Pyrénées-Orientales
Viticulture
Jean-Louis Salies, nouveau président du CIVR

Jean-Louis Salies, président national du Conseil national des interprofessions vinicoles (CNIV) et président de l’Union des Vignerons Terres Romanes, a été élu à l’unanimité (deux abstentions), mardi 5 juillet, président du Conseil interprofessionnel des vins du Roussillon. Il succède à Fabrice Rieu (Nayandei, metteur en marché), pour un mandat de trois ans. Le nouvel élu arrive sur un terrain connu, puisqu’il a déjà occupé la présidence du CIVR de 2006 à 2009. « Sa fonction nationale est importante.
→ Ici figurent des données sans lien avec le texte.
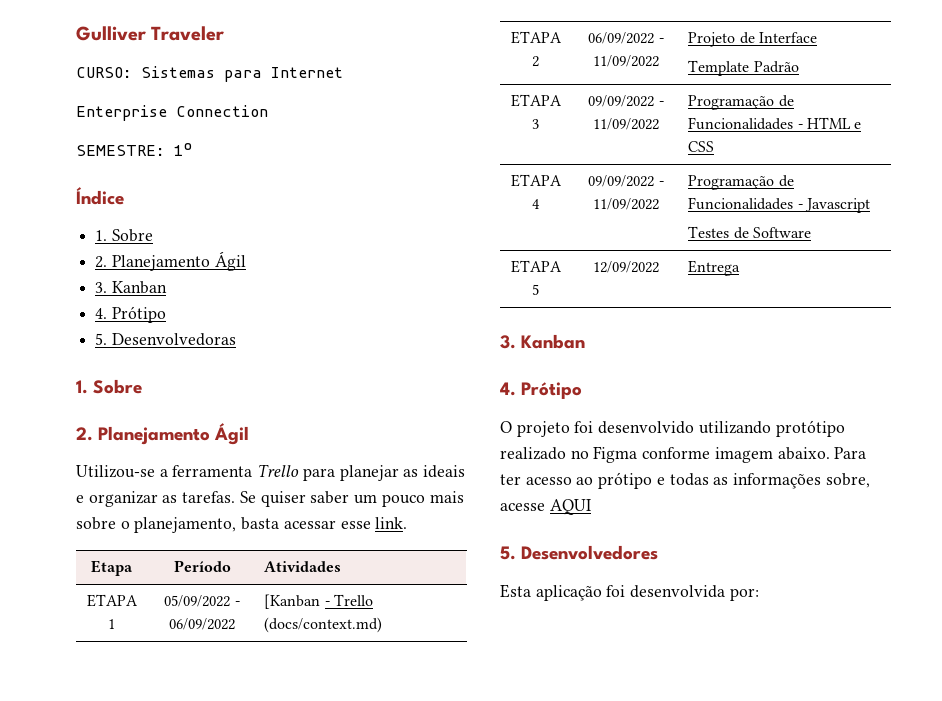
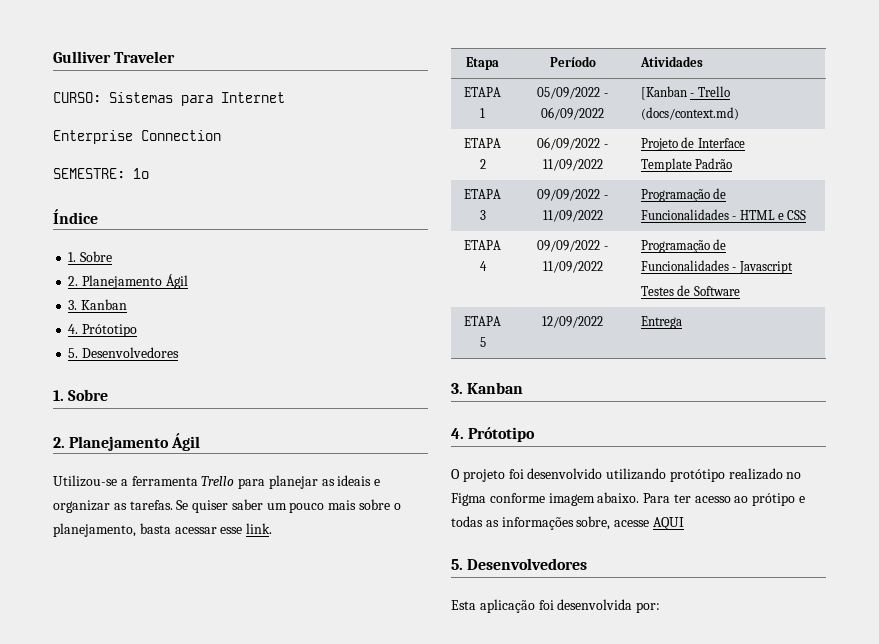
[111,306,166,323] [95,333,236,346] Prótipo // 5. Desenvolvedoras -> [82,324,138,337] [68,347,180,358] Prótotipo // 5. Desenvolvedores
[521,382,583,399] Prótipo -> [468,427,536,442] Prótotipo

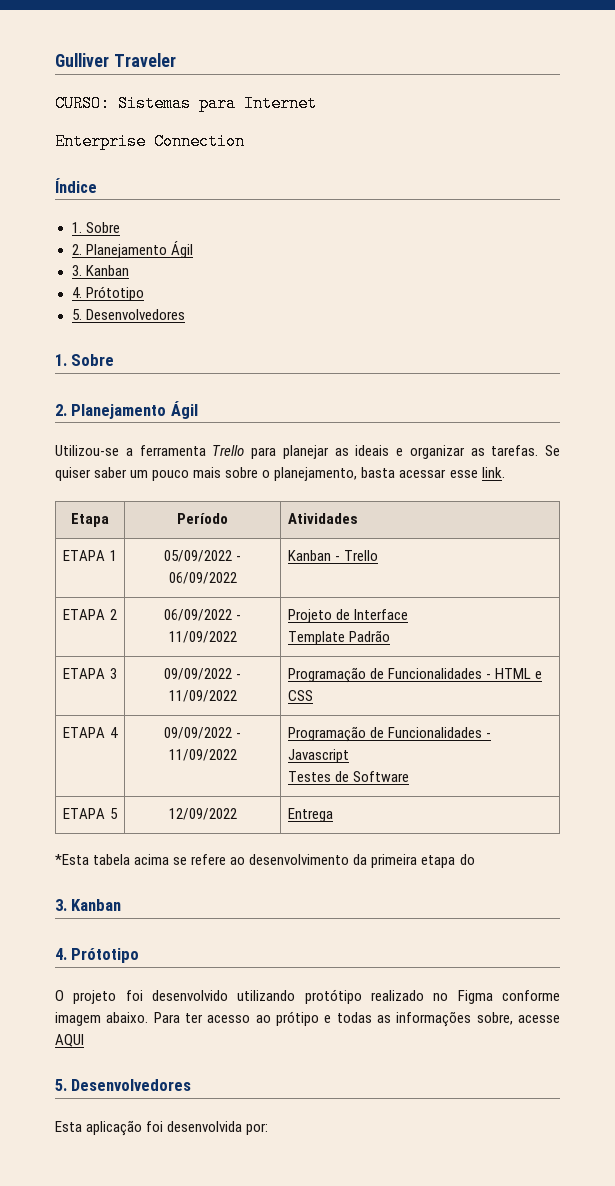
[53,168,149,179] // SEMESTRE: 1º -> (245, 141) none
[640,86,687,100] [Kanban -> [288,550,332,561] Kanban
[640,107,739,120] (docs/context.md) -> (379, 555) none
(682, 322) none -> [55,854,475,868] // *Esta tabela acima se refere ao desenvolvimento da primeira etapa do

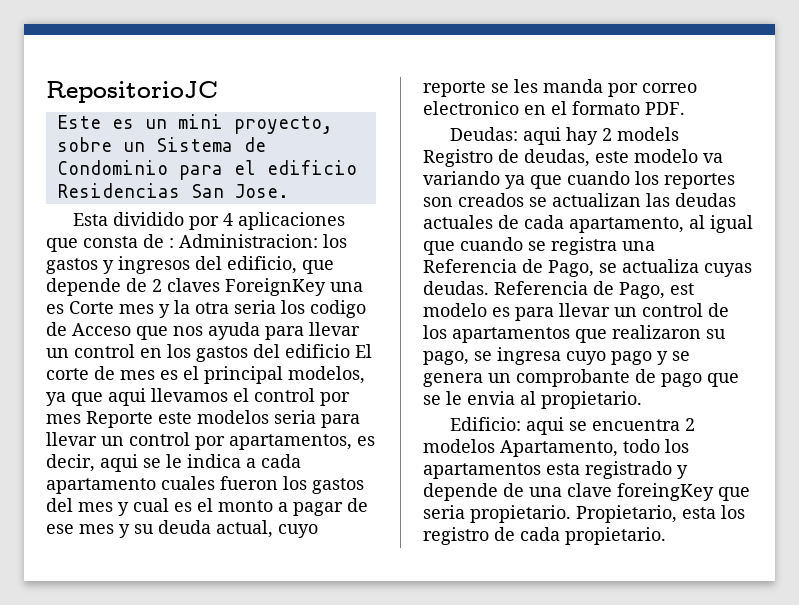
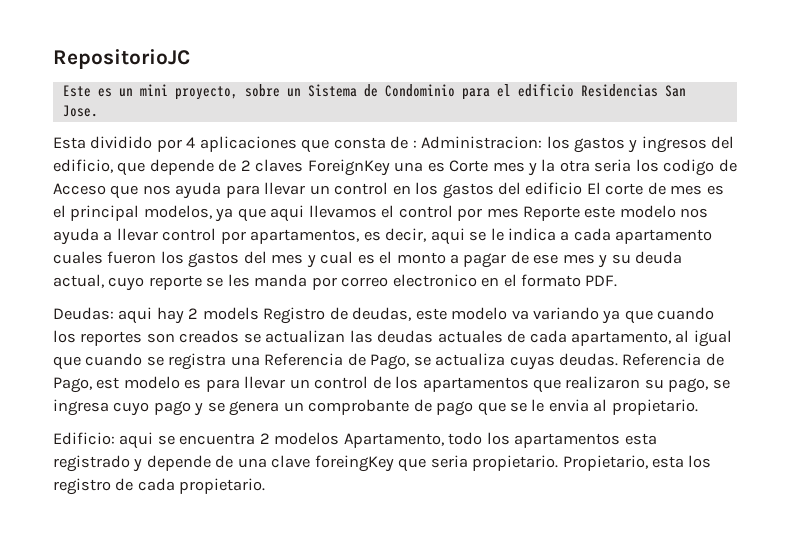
[197,410,360,428] [46,432,124,446] modelos seria para llevar un -> [619,205,709,218] [53,228,158,245] modelo nos ayuda a llevar

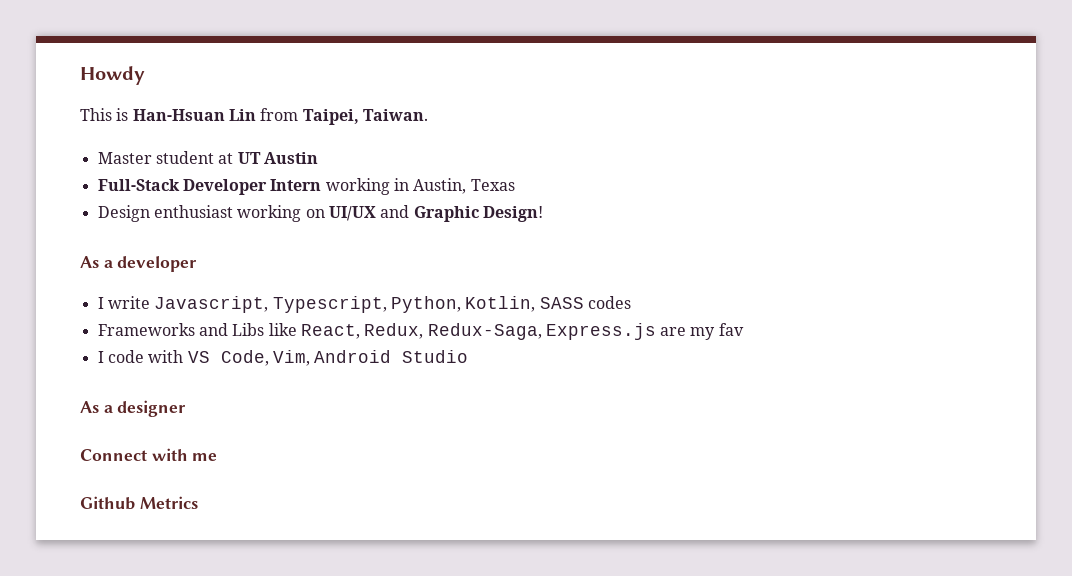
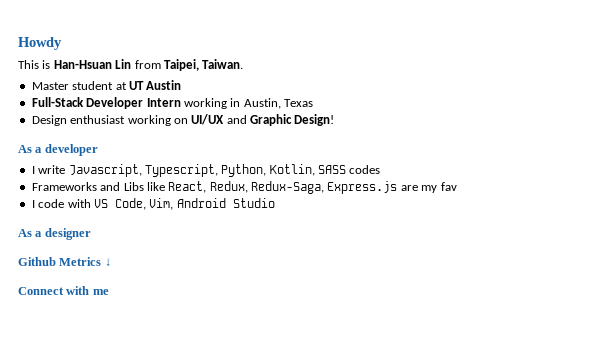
(187, 408) none -> [18,257,111,266] // Github Metrics ↓
[80,496,198,510] // Github Metrics -> (109, 292) none

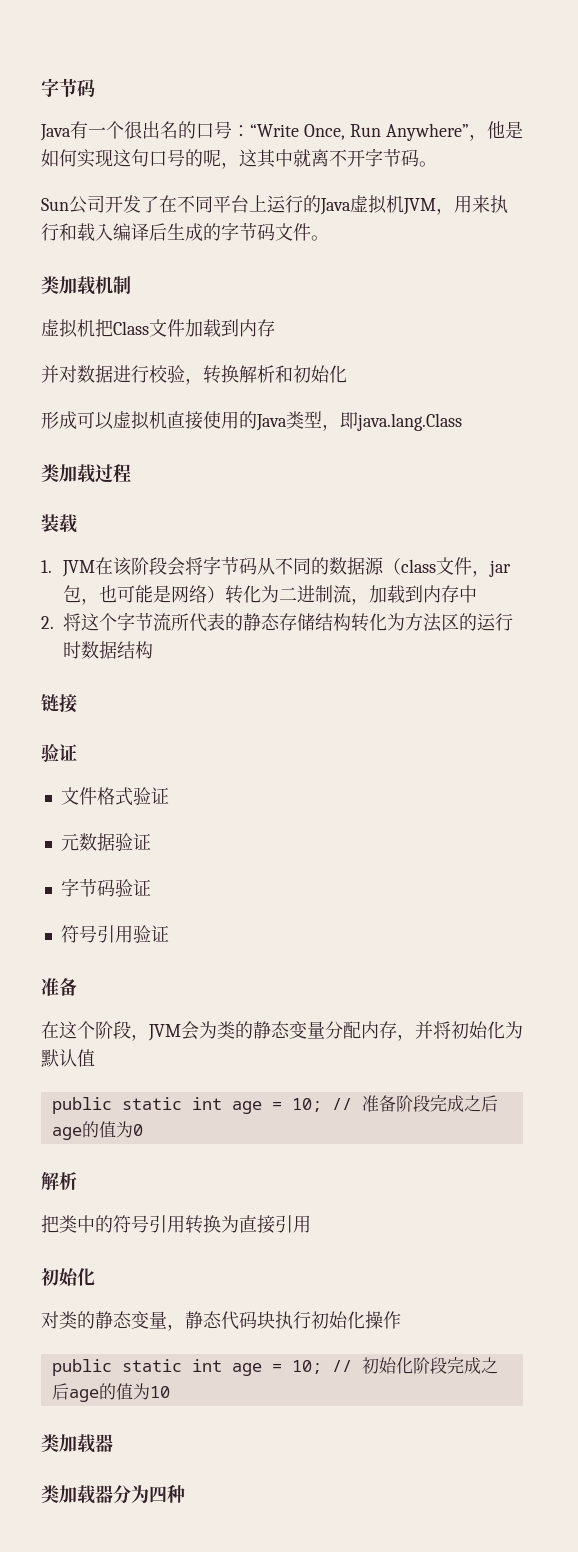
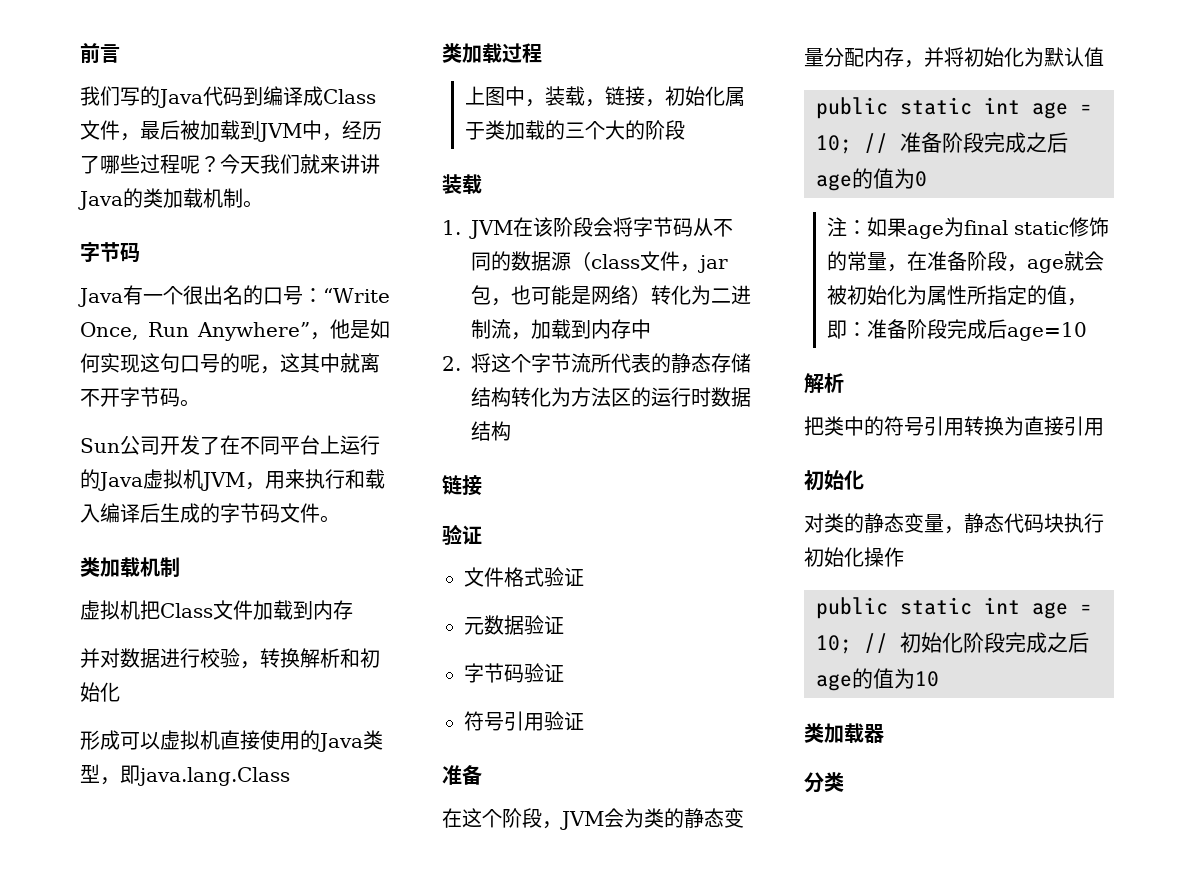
(41, 87) none -> [80,43,120,64] [80,86,376,108] [80,120,382,142] [80,154,380,174] [78,188,263,210] 前言 // 我们写的Java代码到编译成Class文件，最后被加载到JVM中，经历了哪些过程呢？今天我们就来讲讲Java的类加载机制。 //
(131, 473) none -> [465,86,746,107] [465,120,686,140] // 上图中，装载，链接，初始化属于类加载的三个大的阶段
(143, 1130) none -> [827,217,1110,239] [827,251,1105,273] [827,285,1088,306] [827,319,1088,341] // 注：如果age为final static修饰的常量，在准备阶段，age就会被初始化为属性所指定的值，即：准备阶段完成后age=10
[41,1484,185,1504] 类加载器分为四种 -> [804,772,844,793] 分类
L’interprofession viticole va avoir un rôle important à jouer dans le cadre de la loi de modernisation agricole et la nouvelle OCM » (organisation commune de marché, NDLR), concède le président des Vignobles Dom Brial et trésorier du CIVR, Roger Torreilles. Il a aussi salué la présidence de Fabrice Rieu, le qualifiant de « fer de lance qui a permis notamment de relancer la promotion des vins du Roussillon en développant les partenariats avec la Région, le Département et l’Agglomération de Perpignan. » Fabrice Rieu reste un homme clé du CIVR, dont il a été élu vice-président en charge de la promotion et de la communication, un domaine qui représente près de 75 % du budget.
Un budget 2010 de 4,3 M€
L’assemblée générale a aussi été l’occasion de présenter le bilan d’activité 2010, qui fait apparaître un budget de 4,3 M€, déficitaire de 213 290 € (un déficit de 264 000 € était prévu) dont 2,9 M€ HT consacrés à la communication. En 2010, le CIVR s’est mobilisé sur une quinzaine d’actions (présence dans des salons, animations et fédération du tourisme de terroir) et poursuit ses efforts pour accroître la notoriété des vins du Roussillon sur la scène internationale (Allemagne, Canada, Danemark, Asie, Belgique, Espagne, Italie, Pays-Bas, Pologne Royaume-Uni, Norvège, Suisse, USA). En baisse, les cotisations volontaires obligatoires représentent pourtant la colonne vertébrale du budget avec 2,8 M€, aux côtés des subventions qui ont atteint 1,2 M€. Afin d’élargir la représentativité de l’assemblée, le nombre de délégués est passé de 18 à 23 dans chacun des collèges producteurs et metteurs en marché. Autre fait marquant de cette assemblée, l’intégration de l’IGP Côtes catalanes (ex-Vin de Pays). « Le CIVR va accroître son champ de compétences, puisqu’il va couvrir 90 % de la production, contre 70 % aujourd’hui », précise Fabrice Rieu, juste avant que ne soit voté un avenant sur les mesures de régulation, un acte fort pris précédemment par l’interprofession pour maîtriser l’offre et les prix.